In manuscript pages written by Julia Graves, the long-term nurse and midwife for the State Board of Health described some of the most harrowing experiences she had while trying to provide health services to isolated areas of the state or areas suffering emergencies.
She described trying to get from Live Oak to Jacksonville and the Board headquarters in order to begin traveling to West Palm Beach to help people during a hurricane in September 1933.
As a "state nurse," she had to use whatever means necessary to reach those in need, including travelling during dangerous weather conditions and even hitchhiking.
During the hurricane, Graves and other nurses witnessed the work of "death squads" that collected dead bodies, and she described the difference in smell between a dead human and a dead animal. The State Board of Health, through its employees like Julia Graves, faced seemingly insurmountable tasks during environmental and health crises. Graves’ stories reflect both the daunting conditions and situations she and others faced, and the heroism exhibited by so many health workers.
In these pages, Graves also revisits a story about trying to reach the community of La Belle outside of Ft. Myers when the Caloosahatchee River had overflowed. Graves credits "Divine Guidance" for her decision, contrary to local advice, to not attempt to use the "Jack's Creek" route to get to La Belle. She later learned that the route was six feet under water by the time she would have made it there. Divine Guidance also helped her survive after her car was swamped, and she was still able to assist the pregnant women in the La Belle area.

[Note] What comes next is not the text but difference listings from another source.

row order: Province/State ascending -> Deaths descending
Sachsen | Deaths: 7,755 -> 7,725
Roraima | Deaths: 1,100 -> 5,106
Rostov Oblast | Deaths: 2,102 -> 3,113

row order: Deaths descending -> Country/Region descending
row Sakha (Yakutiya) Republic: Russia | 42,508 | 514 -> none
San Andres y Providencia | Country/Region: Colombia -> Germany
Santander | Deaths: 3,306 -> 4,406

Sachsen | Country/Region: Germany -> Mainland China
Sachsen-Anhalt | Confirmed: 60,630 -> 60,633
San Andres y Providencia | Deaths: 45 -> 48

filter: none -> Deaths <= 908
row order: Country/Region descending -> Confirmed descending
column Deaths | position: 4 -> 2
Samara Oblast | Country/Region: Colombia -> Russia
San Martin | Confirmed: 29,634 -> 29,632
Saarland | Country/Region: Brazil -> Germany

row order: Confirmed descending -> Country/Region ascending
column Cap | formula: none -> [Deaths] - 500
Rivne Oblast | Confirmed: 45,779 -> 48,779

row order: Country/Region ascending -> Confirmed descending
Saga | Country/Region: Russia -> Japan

In another recollection, Graves described the questions she asked of rural African-American women about "baby catchers" and "conjurers" who had treated patients in the area. Graves helped compile a list of midwife superstitions and traditions that the certification program would later use in training, and she shows in her stories her ability to access that information in order to communicate with patients and families in rural communities.
Julia Graves, an early participant in the Florida Midwife Program, designed a series of mother and baby training dummies after practicing as a nurse-midwife and instructor for years. She submitted her designs for patent registration.
Graves was able to have working full-size and miniature training dummies produced after having her ideas patented.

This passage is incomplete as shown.